Phase III of the Pharma Initiative is expected to assist member countries in:
• Institutionalizing and operationalizing a CPPM.
• Improving the efficiency of forecasting, quantification, and supply chain management of pharmaceutical products.
• Promoting good pharmaceutical procurement practices.
• Strengthening their bargaining power in relation to pharmaceutical manufacturers.
Qualifications/special skills
Masters degree in public health, medicine, social sciences, pharmacy, or other related fields. Courses certificates in logistics, essential drugs, health system strengthening, and financing would be an asset.

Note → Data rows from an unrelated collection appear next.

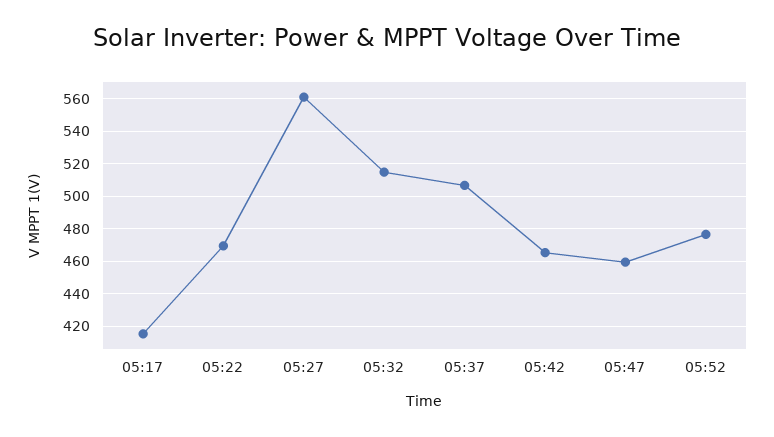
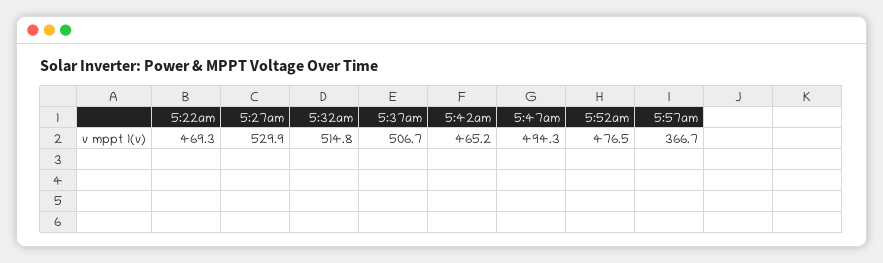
05:17: 415 -> none
05:27: 560 -> 529.9
05:47: 460 -> 494.3
5:57am: none -> 366.7

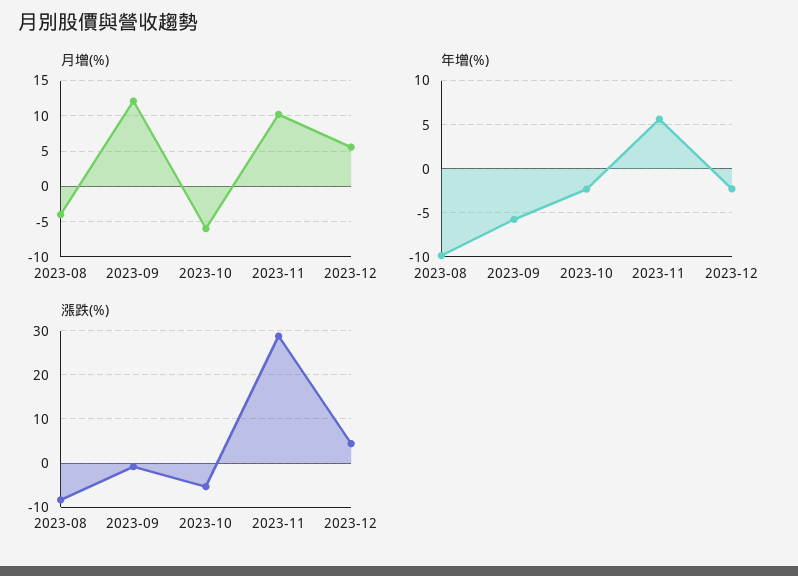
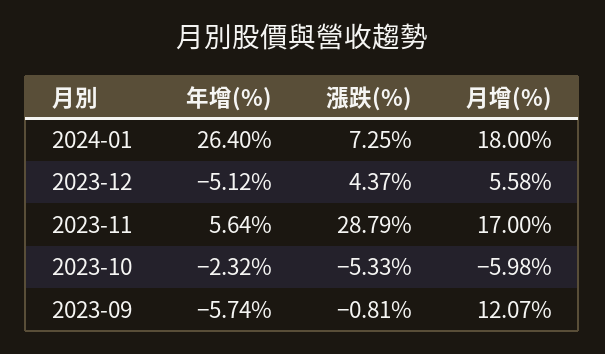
月增(%), 2023-08: -4 -> none
月增(%), 2023-11: 10 -> 17
年增(%), 2023-08: -10 -> none
年增(%), 2023-12: -2 -> -5.12
漲跌(%), 2023-08: -8 -> none
年增(%), 2024-01: none -> 26.4
漲跌(%), 2024-01: none -> 7.25
月增(%), 2024-01: none -> 18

A minimum of eight years of progressively responsible professional experience in logistics systems and pharmaceutical supplies management in the public sector. Extensive knowledge of supply management: forecasting, warehousing, distribution, transportation, and logistics information systems. Health sector-specific experience, including experience with public health systems in developing countries, health commodity supply market, logistics, and inventory management related to pharmaceuticals and medical supplies. Familiarity with UN development programmes and working procedures would be an asset.
Languages
English and French are the working languages of the United Nations Secretariat and is required for this TOR given the need for extensive engagement with countries.
No Fee
THE UNITED NATIONS DOES NOT CHARGE A FEE AT ANY STAGE OF THE RECRUITMENT PROCESS (APPLICATION, INTERVIEW MEETING, PROCESSING, OR TRAINING). THE UNITED NATIONS DOES NOT CONCERN ITSELF WITH INFORMATION ON APPLICANTS’ BANK ACCOUNTS.